§ **SUPPLIED RECORDS**:
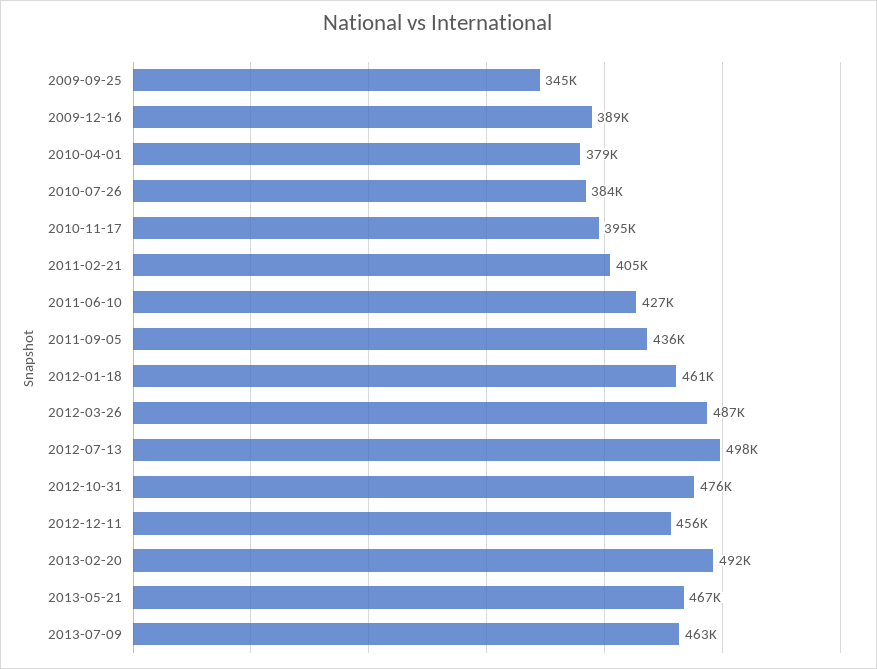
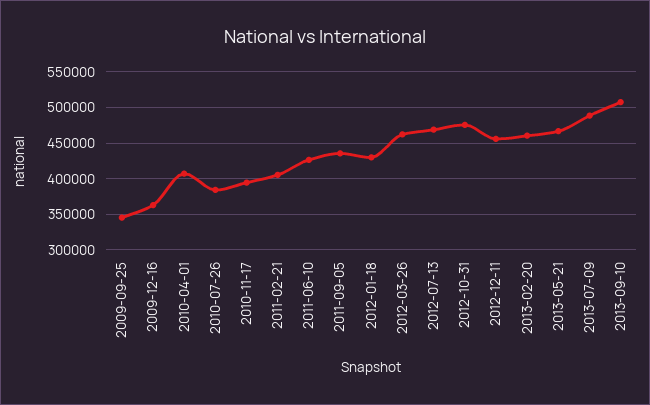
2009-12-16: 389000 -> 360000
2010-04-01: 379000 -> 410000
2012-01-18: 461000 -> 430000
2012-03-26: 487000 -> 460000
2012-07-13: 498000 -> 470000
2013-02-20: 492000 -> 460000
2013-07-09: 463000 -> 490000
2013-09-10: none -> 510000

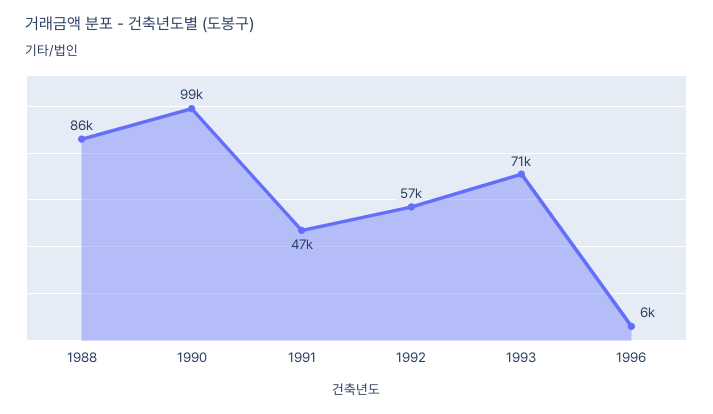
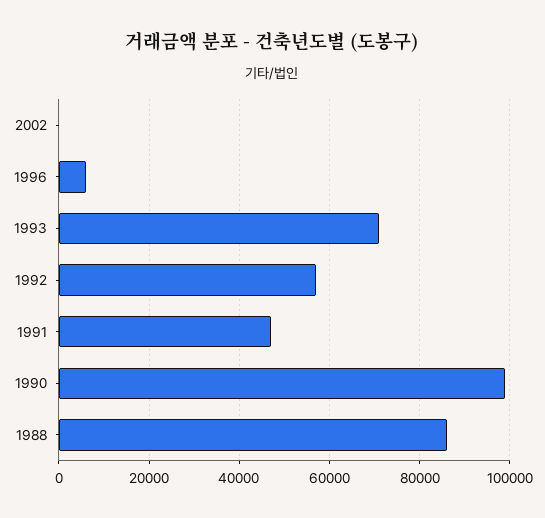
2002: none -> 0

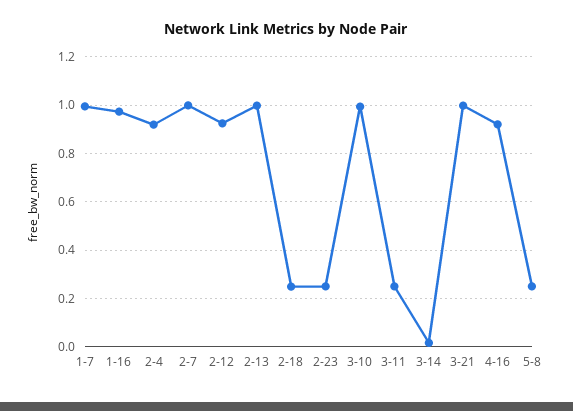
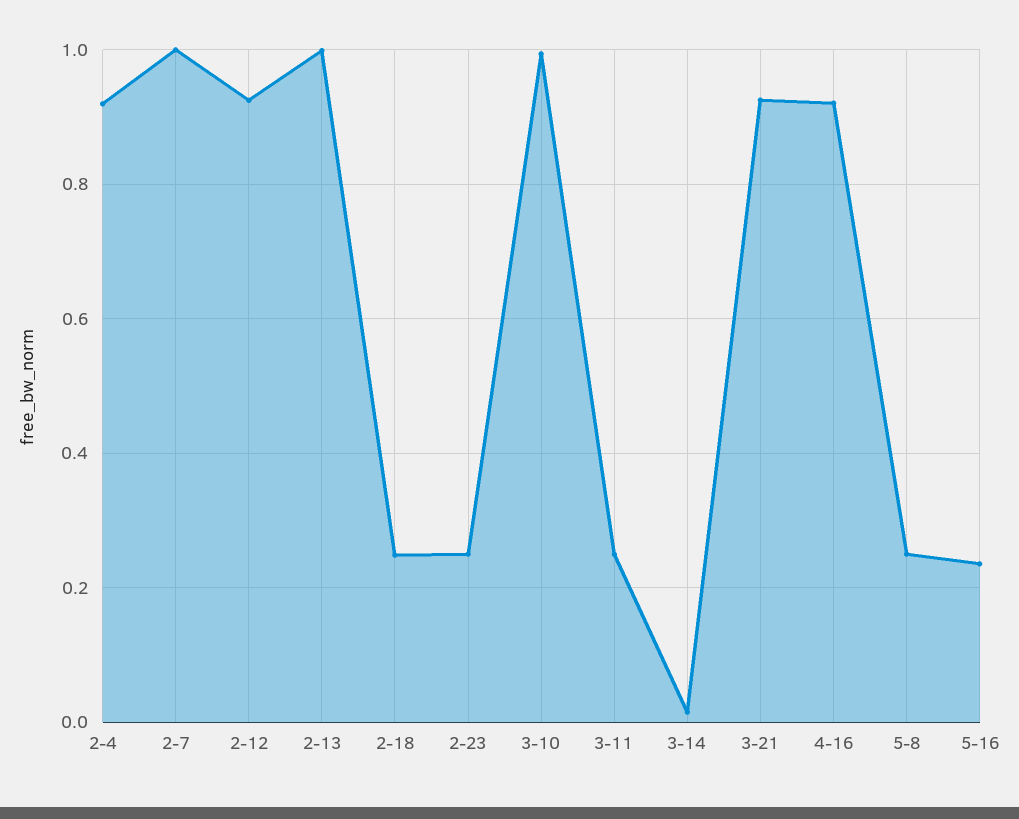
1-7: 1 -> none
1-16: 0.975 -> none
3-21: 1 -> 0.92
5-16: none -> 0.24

§ **EXERCISE**: Copy each entry exactly as written. Pictures do not belong in the copy.

§ **EXPECTED ANSWER**:
2009-12-16: 389000 -> 360000
2010-04-01: 379000 -> 410000
2012-01-18: 461000 -> 430000
2012-03-26: 487000 -> 460000
2012-07-13: 498000 -> 470000
2013-02-20: 492000 -> 460000
2013-07-09: 463000 -> 490000
2013-09-10: none -> 510000

2002: none -> 0

1-7: 1 -> none
1-16: 0.975 -> none
3-21: 1 -> 0.92
5-16: none -> 0.24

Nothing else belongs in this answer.